[Code change snippets]

============

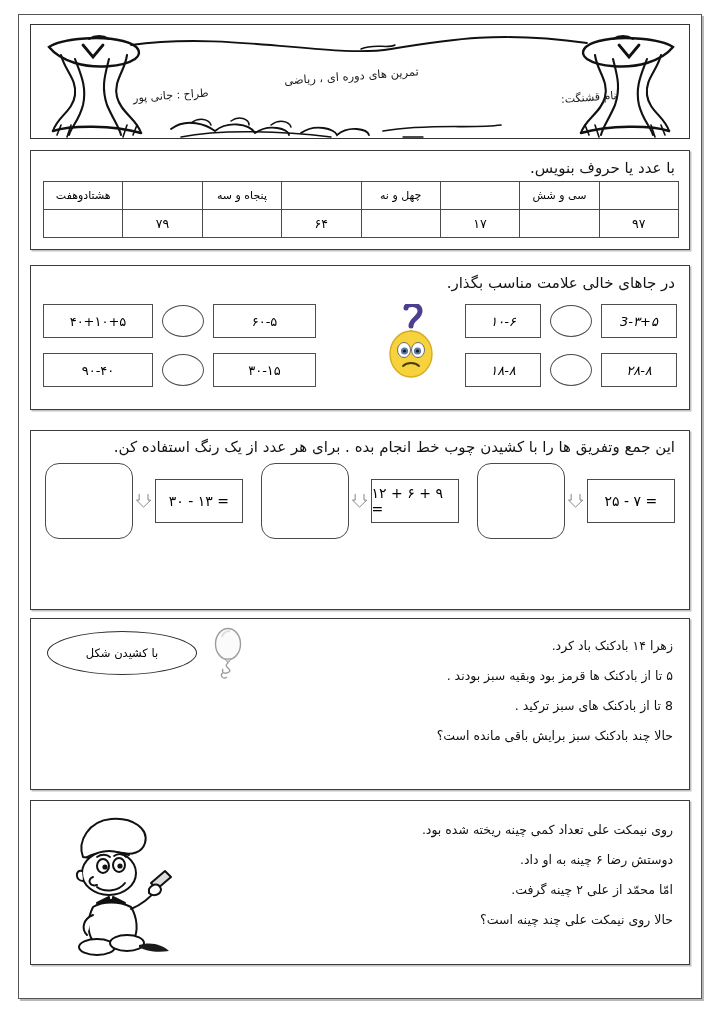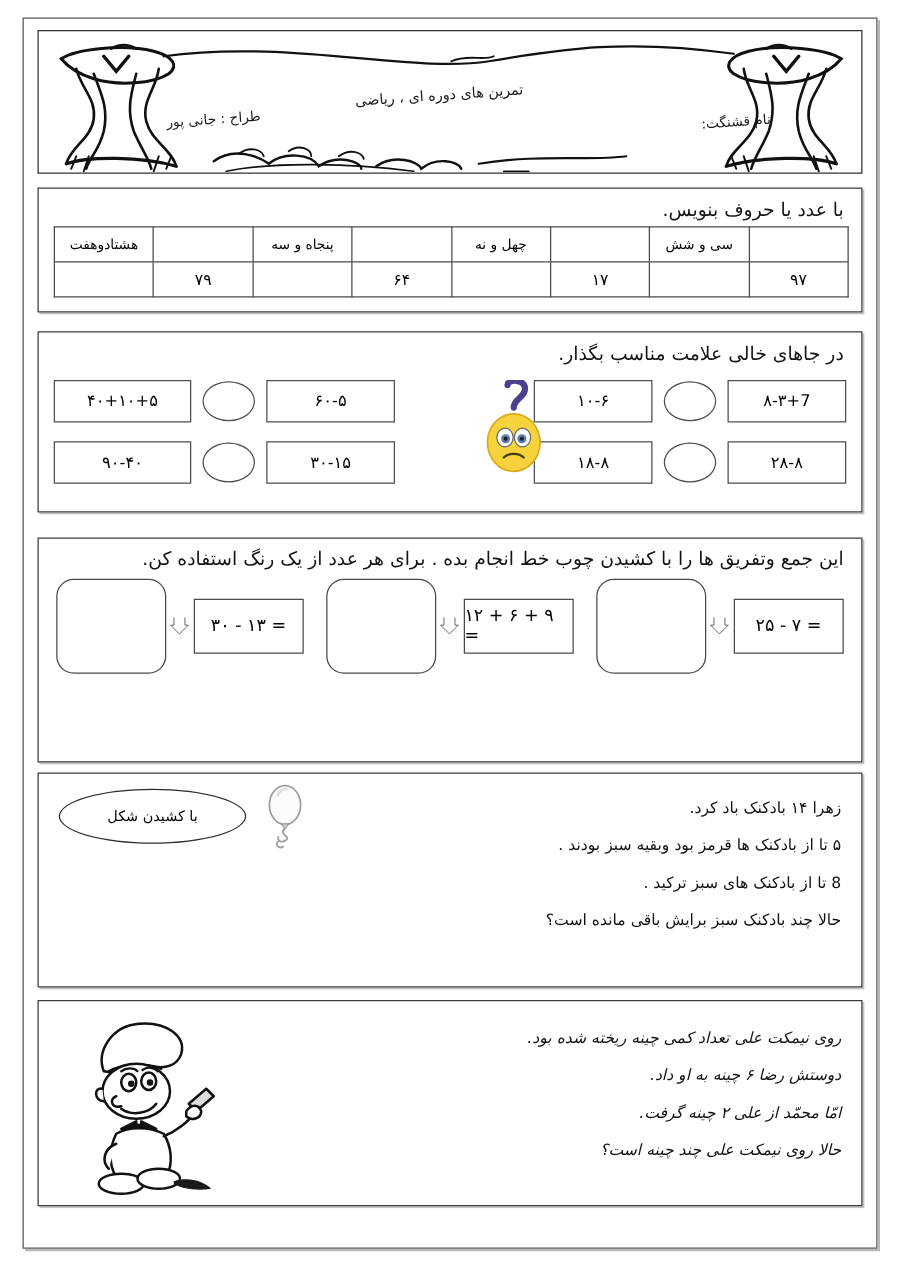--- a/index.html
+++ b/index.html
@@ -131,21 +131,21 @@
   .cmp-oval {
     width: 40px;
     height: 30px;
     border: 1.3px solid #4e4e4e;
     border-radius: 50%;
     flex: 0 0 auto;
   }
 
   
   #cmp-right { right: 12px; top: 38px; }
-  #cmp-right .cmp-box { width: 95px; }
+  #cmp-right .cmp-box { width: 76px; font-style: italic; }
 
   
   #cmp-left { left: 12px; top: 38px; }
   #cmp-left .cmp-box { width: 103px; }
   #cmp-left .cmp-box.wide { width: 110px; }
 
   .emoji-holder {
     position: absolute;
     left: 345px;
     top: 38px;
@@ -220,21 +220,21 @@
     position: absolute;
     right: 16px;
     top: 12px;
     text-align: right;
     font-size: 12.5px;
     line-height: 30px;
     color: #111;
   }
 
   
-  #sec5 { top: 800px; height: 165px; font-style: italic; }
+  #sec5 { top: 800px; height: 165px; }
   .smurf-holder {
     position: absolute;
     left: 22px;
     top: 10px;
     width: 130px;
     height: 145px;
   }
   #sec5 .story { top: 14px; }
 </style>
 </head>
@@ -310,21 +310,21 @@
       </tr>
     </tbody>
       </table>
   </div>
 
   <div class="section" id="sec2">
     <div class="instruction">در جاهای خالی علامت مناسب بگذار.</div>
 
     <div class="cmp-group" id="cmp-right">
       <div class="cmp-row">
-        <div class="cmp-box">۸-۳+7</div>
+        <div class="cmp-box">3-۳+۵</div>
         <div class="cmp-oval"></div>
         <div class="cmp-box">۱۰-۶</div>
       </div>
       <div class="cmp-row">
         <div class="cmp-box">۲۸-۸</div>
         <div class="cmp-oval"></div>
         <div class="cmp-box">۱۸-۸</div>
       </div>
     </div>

============

## EXERCISE OBJECTIVE
Write the records above out again word for word, skipping each picture.

## RESPONSE FOR THIS EXERCISE
--- a/index.html
+++ b/index.html
@@ -131,21 +131,21 @@
   .cmp-oval {
     width: 40px;
     height: 30px;
     border: 1.3px solid #4e4e4e;
     border-radius: 50%;
     flex: 0 0 auto;
   }
 
   
   #cmp-right { right: 12px; top: 38px; }
-  #cmp-right .cmp-box { width: 95px; }
+  #cmp-right .cmp-box { width: 76px; font-style: italic; }
 
   
   #cmp-left { left: 12px; top: 38px; }
   #cmp-left .cmp-box { width: 103px; }
   #cmp-left .cmp-box.wide { width: 110px; }
 
   .emoji-holder {
     position: absolute;
     left: 345px;
     top: 38px;
@@ -220,21 +220,21 @@
     position: absolute;
     right: 16px;
     top: 12px;
     text-align: right;
     font-size: 12.5px;
     line-height: 30px;
     color: #111;
   }
 
   
-  #sec5 { top: 800px; height: 165px; font-style: italic; }
+  #sec5 { top: 800px; height: 165px; }
   .smurf-holder {
     position: absolute;
     left: 22px;
     top: 10px;
     width: 130px;
     height: 145px;
   }
   #sec5 .story { top: 14px; }
 </style>
 </head>
@@ -310,21 +310,21 @@
       </tr>
     </tbody>
       </table>
   </div>
 
   <div class="section" id="sec2">
     <div class="instruction">در جاهای خالی علامت مناسب بگذار.</div>
 
     <div class="cmp-group" id="cmp-right">
       <div class="cmp-row">
-        <div class="cmp-box">۸-۳+7</div>
+        <div class="cmp-box">3-۳+۵</div>
         <div class="cmp-oval"></div>
         <div class="cmp-box">۱۰-۶</div>
       </div>
       <div class="cmp-row">
         <div class="cmp-box">۲۸-۸</div>
         <div class="cmp-oval"></div>
         <div class="cmp-box">۱۸-۸</div>
       </div>
     </div>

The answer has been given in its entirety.